Hani “Ömerler arıyordunuz”, ama Chabat’la yürüyorsunuz. İsrail’in bile başına bela olan bir örgüt bu. Öte yandan sizin Ömer “İklim yasasını çıkartacağız” diyor! Neuzu billah, la havle vela guvvete illa billah! fıtrata açılan savaş olacak bu. Havaya, suya toprağa açılan savaşın en kapsamlısı bu olacak. İnsan, Hayvan ve Bitkiyi, canlı olan her ne varsa onları kontrol etmek gerek değil mi!

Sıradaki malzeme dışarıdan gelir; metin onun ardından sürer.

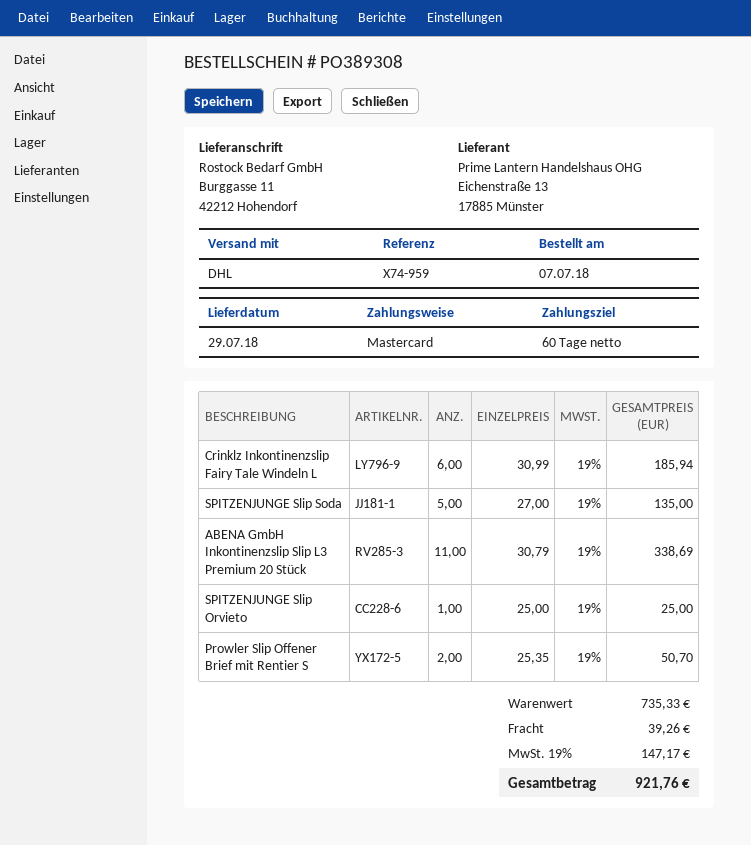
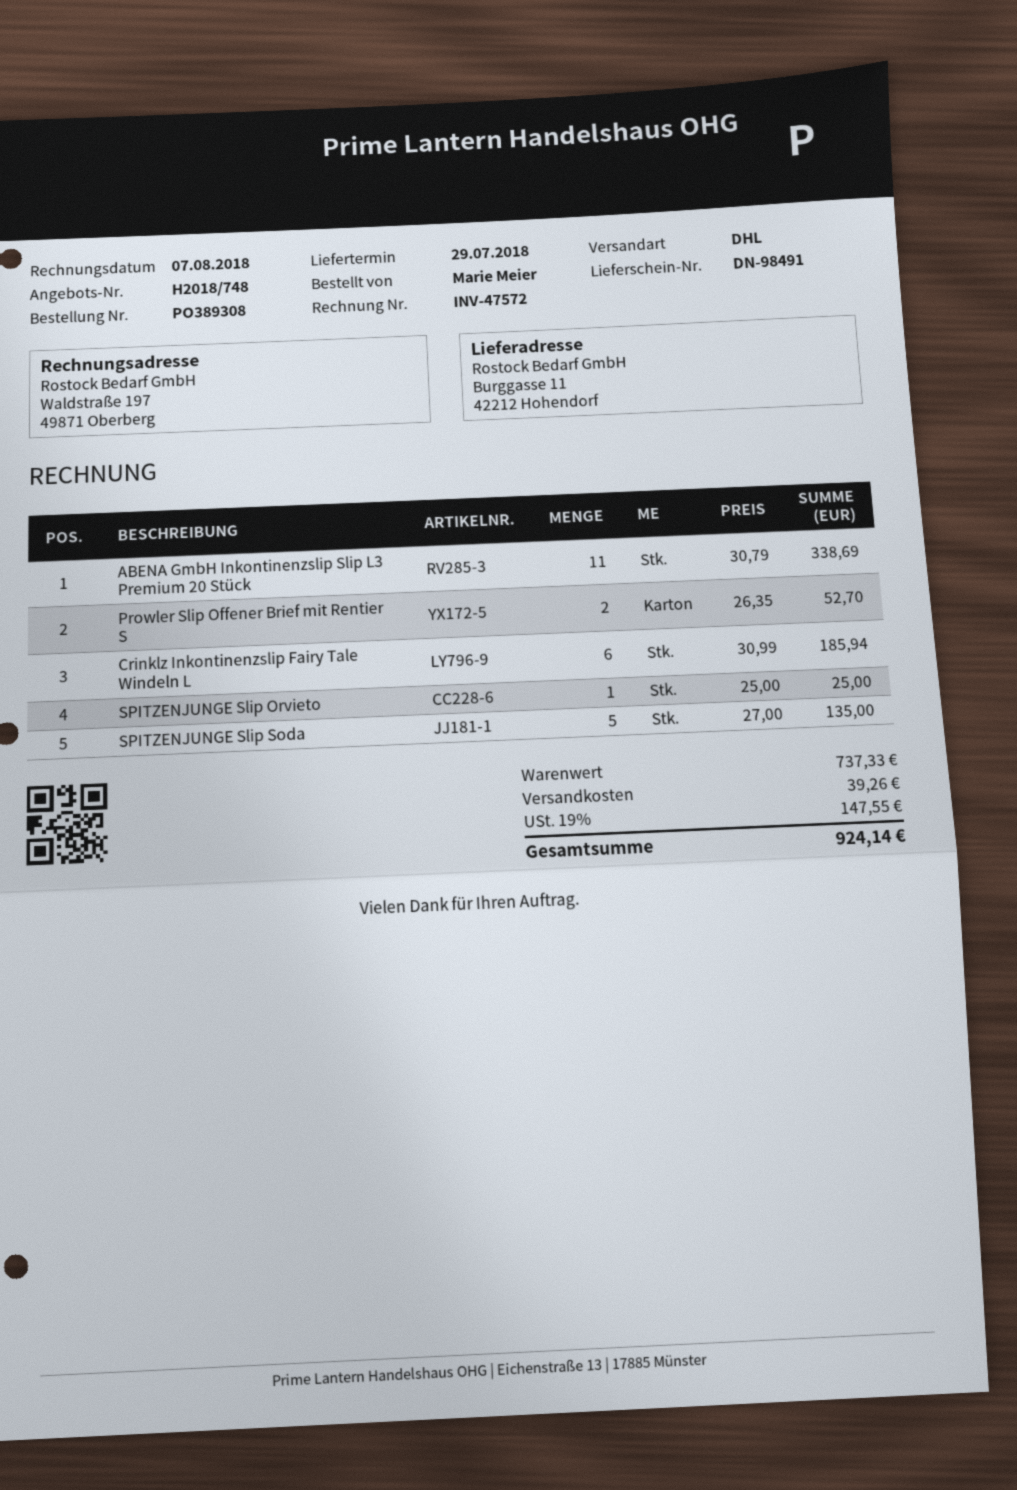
Prowler Slip Offener Brief mit Rentier S: 2 x 25.35 = 50.70 -> 2 x 26.35 = 52.70
subtotal: 735.33 -> 737.33
tax: 19% = 147.17 -> 19% = 147.55
total: 921.76 -> 924.14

Yasa yapmak ne ki, sizin için global sistem istiyorsa, AK-PARTİ-CHP, HDP-MHP, İYİ Parti ve İstanbul sözleşmesine Lanzaroteye destek veren vükela birlik olur bir yasa daha çıkartırsınız. Bunu HAK ve HALK istediği için değil, siyasi emellerinizi ve şahsı çıkarlarınızı tevhid ettiğiniz çevreler istediği için.
Aklınıza gelip sormazsınız değil mi, bu kadar petrolü - petro kimya ürünlerini, plastik hammaddesini ve petrol türevlerini, diğer türevlerini kim üretti, bu otomobilleri kim üretti, bunları en çok kim kullanıyor. Bu tüketim çılgınlığını bugüne kadar kim pompaladı.
Bu kadar tarım ilacını kim üretti, toprağı, bitkileri, havayı-suyu kim zehirledi. Bu kadar deterjanı kim kullandı, toprağı ve suyu zehirleyen.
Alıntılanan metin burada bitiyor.